==== Recorded information

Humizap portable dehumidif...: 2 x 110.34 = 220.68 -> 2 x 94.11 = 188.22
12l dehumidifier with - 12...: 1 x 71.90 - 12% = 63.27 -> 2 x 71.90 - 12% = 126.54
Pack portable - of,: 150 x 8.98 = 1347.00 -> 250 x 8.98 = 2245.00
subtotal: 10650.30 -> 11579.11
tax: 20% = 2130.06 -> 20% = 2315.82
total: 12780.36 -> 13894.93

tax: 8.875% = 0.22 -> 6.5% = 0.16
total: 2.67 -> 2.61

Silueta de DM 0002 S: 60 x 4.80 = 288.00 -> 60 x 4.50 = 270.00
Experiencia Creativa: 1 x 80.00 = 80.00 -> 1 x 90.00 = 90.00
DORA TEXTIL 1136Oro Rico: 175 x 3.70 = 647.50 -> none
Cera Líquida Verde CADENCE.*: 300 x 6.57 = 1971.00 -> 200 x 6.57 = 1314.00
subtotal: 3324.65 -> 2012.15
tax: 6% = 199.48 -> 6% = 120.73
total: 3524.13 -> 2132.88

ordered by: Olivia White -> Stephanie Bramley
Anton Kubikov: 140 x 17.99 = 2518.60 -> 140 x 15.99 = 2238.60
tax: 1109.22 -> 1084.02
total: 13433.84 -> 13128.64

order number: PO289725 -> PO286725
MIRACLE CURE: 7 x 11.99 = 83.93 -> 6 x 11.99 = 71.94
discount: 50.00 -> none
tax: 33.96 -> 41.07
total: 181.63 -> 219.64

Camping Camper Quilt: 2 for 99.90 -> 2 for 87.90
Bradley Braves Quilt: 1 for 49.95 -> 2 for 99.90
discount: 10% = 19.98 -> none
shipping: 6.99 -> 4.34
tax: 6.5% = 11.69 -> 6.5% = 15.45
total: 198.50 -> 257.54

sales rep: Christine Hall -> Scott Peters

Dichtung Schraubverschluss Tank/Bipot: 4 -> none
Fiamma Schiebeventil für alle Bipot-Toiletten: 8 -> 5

========

Restate exactly, and only, every line from the one that contains "tax: 33.96 -> 41.07" through the last line of the records.

tax: 33.96 -> 41.07
total: 181.63 -> 219.64

Camping Camper Quilt: 2 for 99.90 -> 2 for 87.90
Bradley Braves Quilt: 1 for 49.95 -> 2 for 99.90
discount: 10% = 19.98 -> none
shipping: 6.99 -> 4.34
tax: 6.5% = 11.69 -> 6.5% = 15.45
total: 198.50 -> 257.54

sales rep: Christine Hall -> Scott Peters

Dichtung Schraubverschluss Tank/Bipot: 4 -> none
Fiamma Schiebeventil für alle Bipot-Toiletten: 8 -> 5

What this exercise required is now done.